Almada fue uno de los introductores del futurismo en aquel país remoto y alejado de todo que fue el Portugal de los años veinte. Ataviado con un mono de mecánico y desde el palco barroco de un teatro lisboeta, lanzó sin miramientos el Ultimátum futurista a la juventud portuguesa, en el que exhortaba a romper de inmediato con todo lo que suponía tradición nacionalista y, sobre todo, con los hasta entonces prohombres de la literatura lusitana.
También fue Almada el que, en aquellos tumultuosos años, recibió en Lisboa a ese plenipotenciario de Marinetti, algo estrafalario y bonachón, que fue Ramón Gómez de la Serna, al iniciar su exilio voluntario y cambiar el torreón de la calle Velázquez por un chalet abierto a todos los vientos del Atlántico en los altos de Estoril.
De aquel encuentro surgió una profunda complicidad que les llevaría a aventurarse por las desconocidas sendas de la creatividad vanguardista, primero en las páginas de Marginalias y luego en las de la revista Contemporánea. Fue por entonces, antes de que Almada Negreiros se instalara en Madrid, desde 1925 a 1932, cuando el gran Ramón escribió aquello de El alma de Almada el impar.
De aquella época madrileña, la exposición ha rescatado algunos de los paneles que adornaron el antiguo cine San Carlos, así como un cuadro para el centenario de la muerte de Goya, junto con muchas portadas e ilustraciones de las revistas madrileñas de entonces. Se exponen también, naturalmente, las obras más conocidas de Almada, como el famoso autorretrato en grupo que durante años adornó el café A Brasileira, o el de Fernando Pessoa redactando la revista Orpheu.

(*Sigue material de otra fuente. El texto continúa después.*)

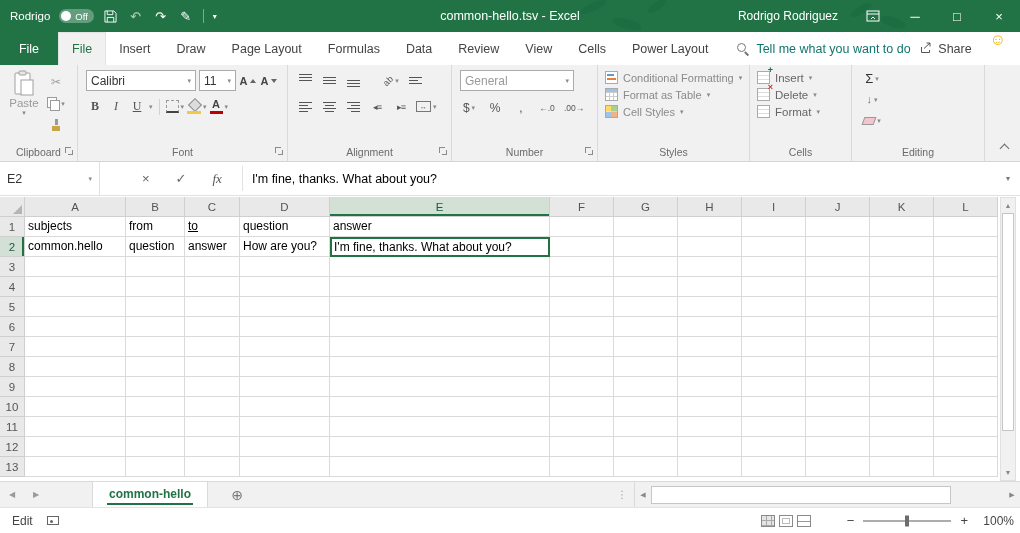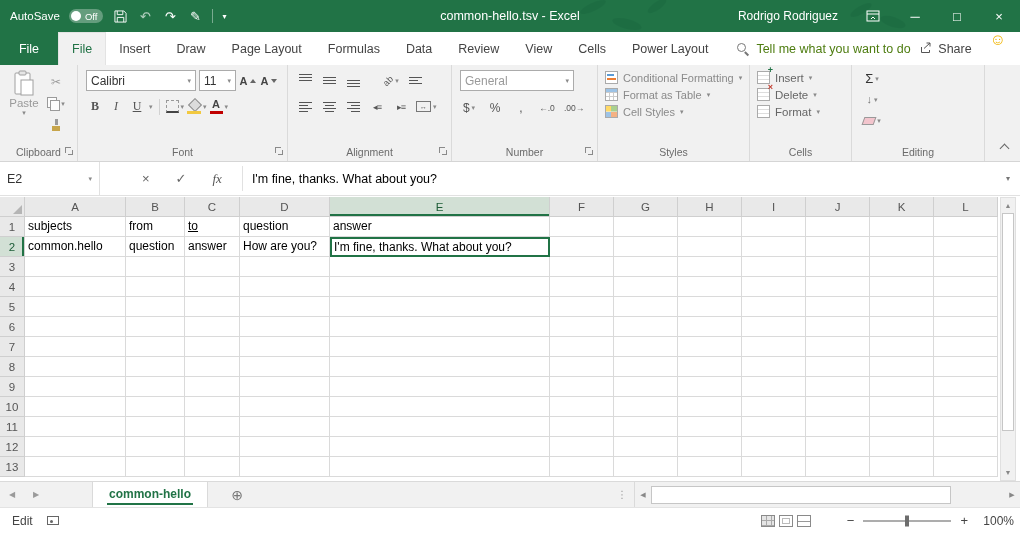--- a/index.html
+++ b/index.html
@@ -217,7 +217,7 @@
     </svg>
     <div class="tb-title">common-hello.tsv - Excel</div>
     <div class="tb-left">
-      <span class="as-label">AutoSave</span>
+      <span class="as-label">Rodrigo</span>
       <span class="autosave-pill">
         <span class="dot"></span>
         <span class="st">Off</span>

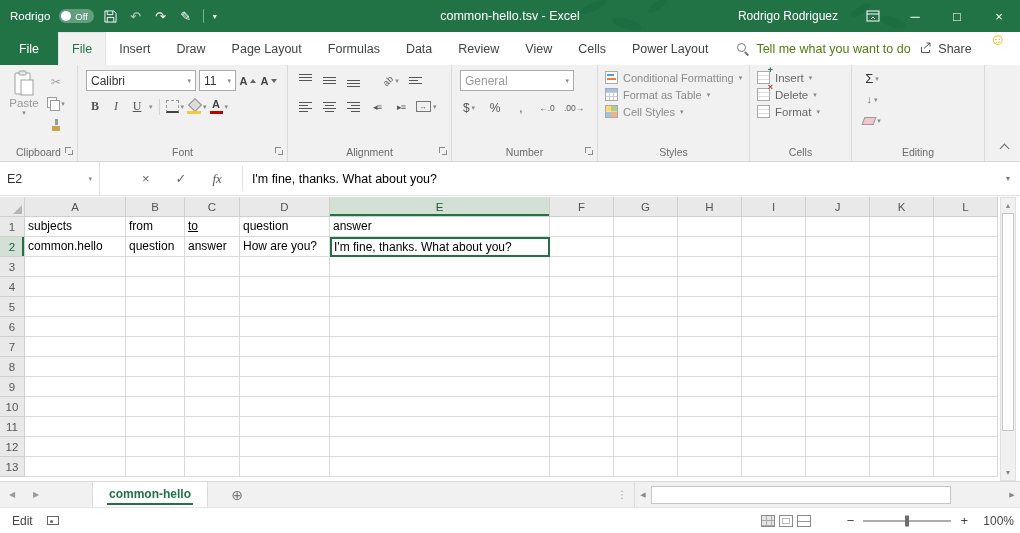--- a/index.html
+++ b/index.html
@@ -32,7 +32,7 @@
 .rtabs{display:flex;align-items:stretch}
 .rtab{display:flex;align-items:center;padding:0 13px;font-size:12.5px;color:#444;white-space:nowrap}
 .rtab.active{color:#217346;background:#f1f1f1;border:1px solid #e3e3e3;border-bottom:none}
-.tellme{display:flex;align-items:center;gap:7px;margin-left:16px;color:#4d7c0f;font-size:12.5px;white-space:nowrap}
+.tellme{display:flex;align-items:center;gap:7px;margin-left:16px;color:#0f766e;font-size:12.5px;white-space:nowrap}
 .mag{position:relative;width:12px;height:12px;display:inline-block}
 .mag::before{content:"";position:absolute;left:0;top:0;width:7px;height:7px;border:1.5px solid #777;border-radius:50%}
 .mag::after{content:"";position:absolute;left:8px;top:8px;width:5px;height:1.5px;background:#777;transform:rotate(45deg);transform-origin:left center}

Otras obras menores, aunque no menos interesantes, son la sombras chinescas y los carteles experimentales de cine.
El gran Almada merecería mucha mayor fama también en esa ingrata Madrid, que parece haberse olvidado que disfrutó durante tanto tiempo de la presencia de uno de los mayores representantes europeos de las vanguardias. Uno no sabe si la exposición de Lisboa viajará más adelante a la capital de España. Mientras tanto, lo que sí parece necesario es que una placa recuerde a los paseantes madrileños que una parte no desdeñable del alma de Almada el impar pervive para siempre en las calles de Madrid.